Over the last few days, my student Selva, and I worked in the Hauff Museum in Holzmaden, Germany.  

This was a ton of fun, not only does this museum have some beautiful specimens on display and in their collections, but the museum is run by Rolf Hauff. 

Rolf is the descendant of Bernard Hauff, the paleontologist who first prepared and identified the skin outline on fossil ichthyosaurs from the Posidonia Shale. 

You can still see Bernard Hauff's signature on several of the specimens!


The signature and dates are very useful for paleontologists trying to reconstruct who prepared the specimens and what techniques they used (and thus what they might have missed).

This is his old work station recreated in the museum.




We even got some help from their preparators in cleaning off some of our specimens!


This is the back room where they prepare the big stuff!






These are so many wonderful specimens on display at this museum, but the Pièce de résistance, is the wall of crinoids (Seriocrinus subangularis) and bivalves attached to a sunken tree.


It is HUGE and absolutely breathtaking! It took them years to excavate and prepare the slabs and this is the largest colony found to date!



Selva and I were pretty excited!



The details are fabulous!!!



The museum is laid out really well, and there is a beautiful "staircase" showing all the layers of the Posidonia Shale complete with information about which layers bear each type of fossil.

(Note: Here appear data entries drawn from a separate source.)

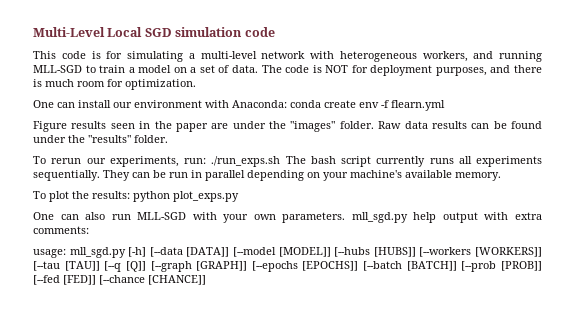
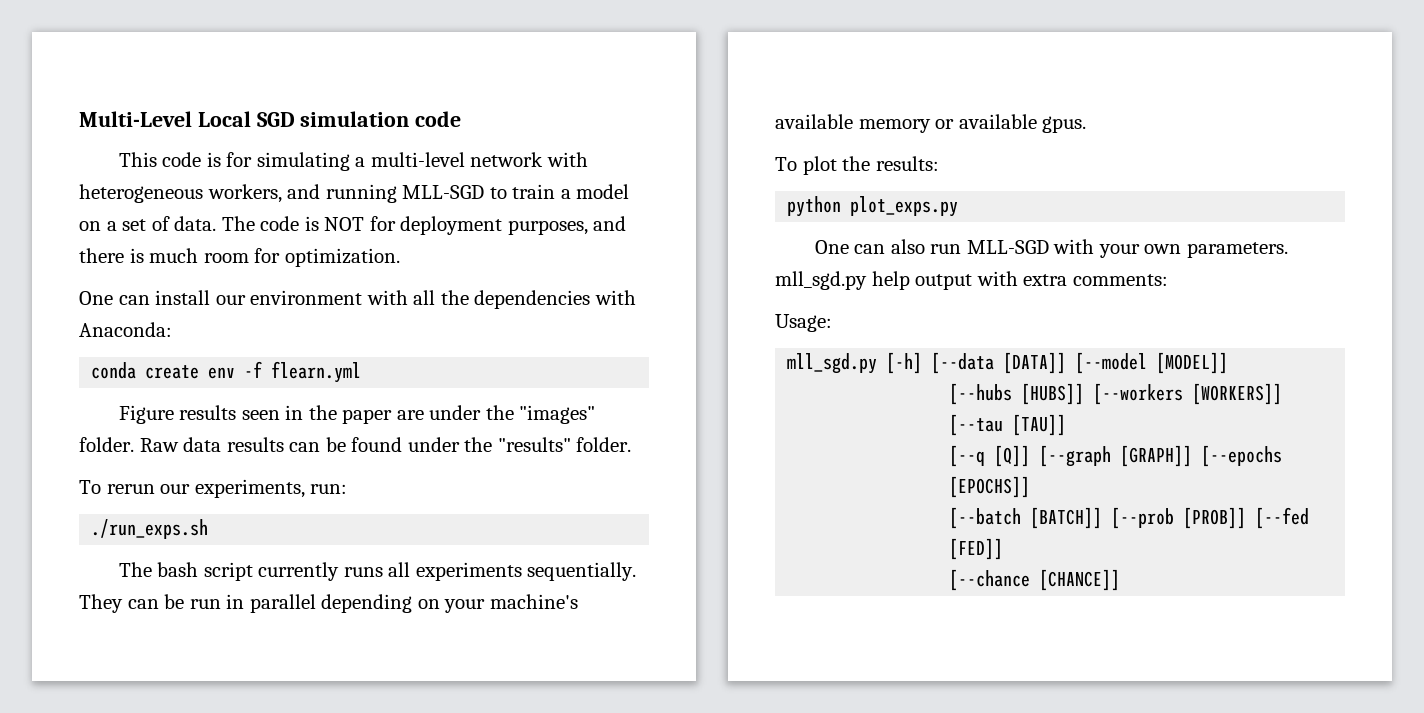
(229, 104) none -> [413,290,636,309] all the dependencies with
(287, 104) none -> (172, 329) //
(206, 161) none -> (348, 489) //
(281, 161) none -> (209, 529) //
[455,172,501,181] memory. -> [858,114,1087,133] memory or available gpus.
(130, 195) none -> (939, 163) //
[33,249,66,258] usage: -> [775,314,832,332] Usage: //
(331, 252) none -> (1229, 363) //
(100, 266) none -> (1067, 425) //
(359, 266) none -> (1031, 487) //
(96, 280) none -> (1004, 549) //

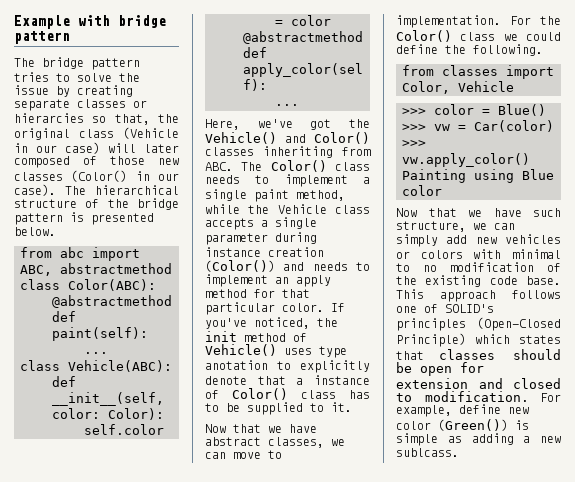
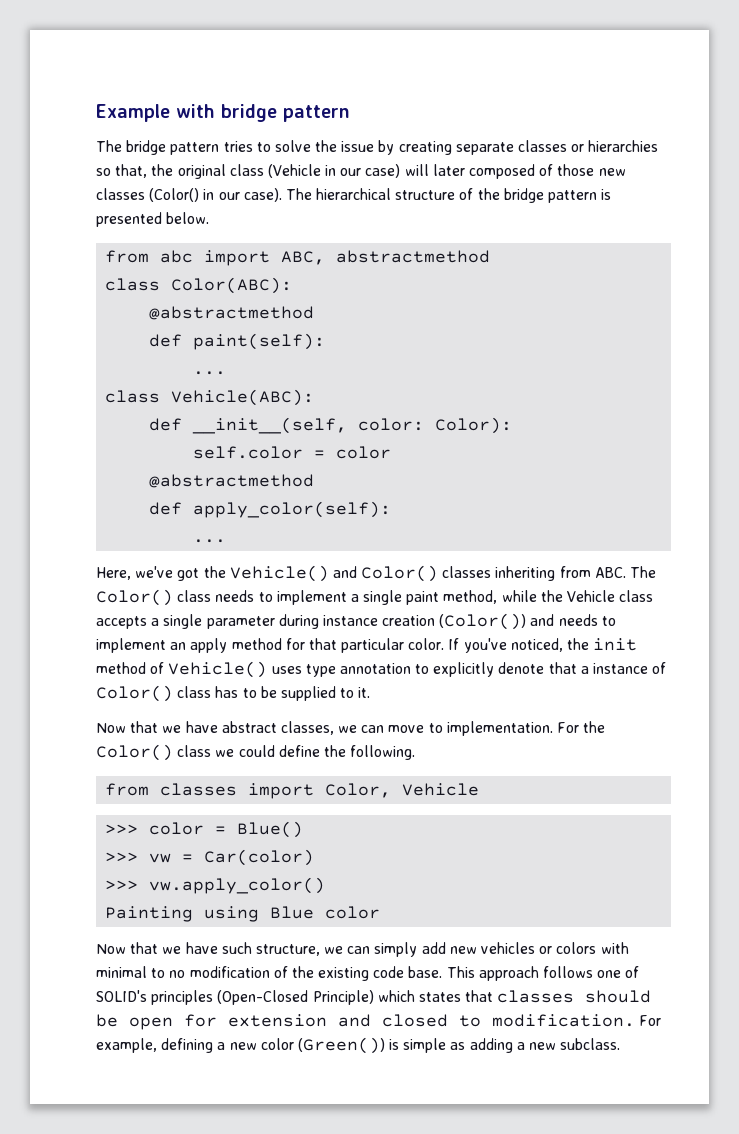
[14,113,84,123] hierarcies -> [588,140,659,152] hierarchies
[205,360,268,370] anotation -> [339,663,411,674] annotation
[459,404,501,414] define -> [161,1038,226,1053] defining a
[396,448,459,457] sublcass. -> [560,1038,621,1050] subclass.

And now for a barrage of photos (sorry, but I got excited....)

Ammonites (They used to color in the suture to make it easier to see)!




This guy has a fish inside him!

Many Ichthyosaurs!

The stomach contents of the above ichthyosaur have belemnite bits in them, meaning that the ichthyosaurs ate the belemnites (but not the rostra)!






Plesiosaurs





Pterosaurs


Marine Crocodiles




Fish and sharks galore



This shark ate a belly full of belemnites with their rostra (replica, the real one is at Stuttgart)!





Of course the lovely crinoids, some of them with the golden hue from pyrite replacement





And some other little echinoderms too!


There is some nice plant material, but not too much.

And of course, what we were there to study, the lobsters and the coleoids!
Lobsters first (Because Hauff has some amazing lobsters)






The belemnites were amazingly well preserved!



And the vampyroids are pretty amazing too!

This one even has his beak!



They have a great toilet sign too....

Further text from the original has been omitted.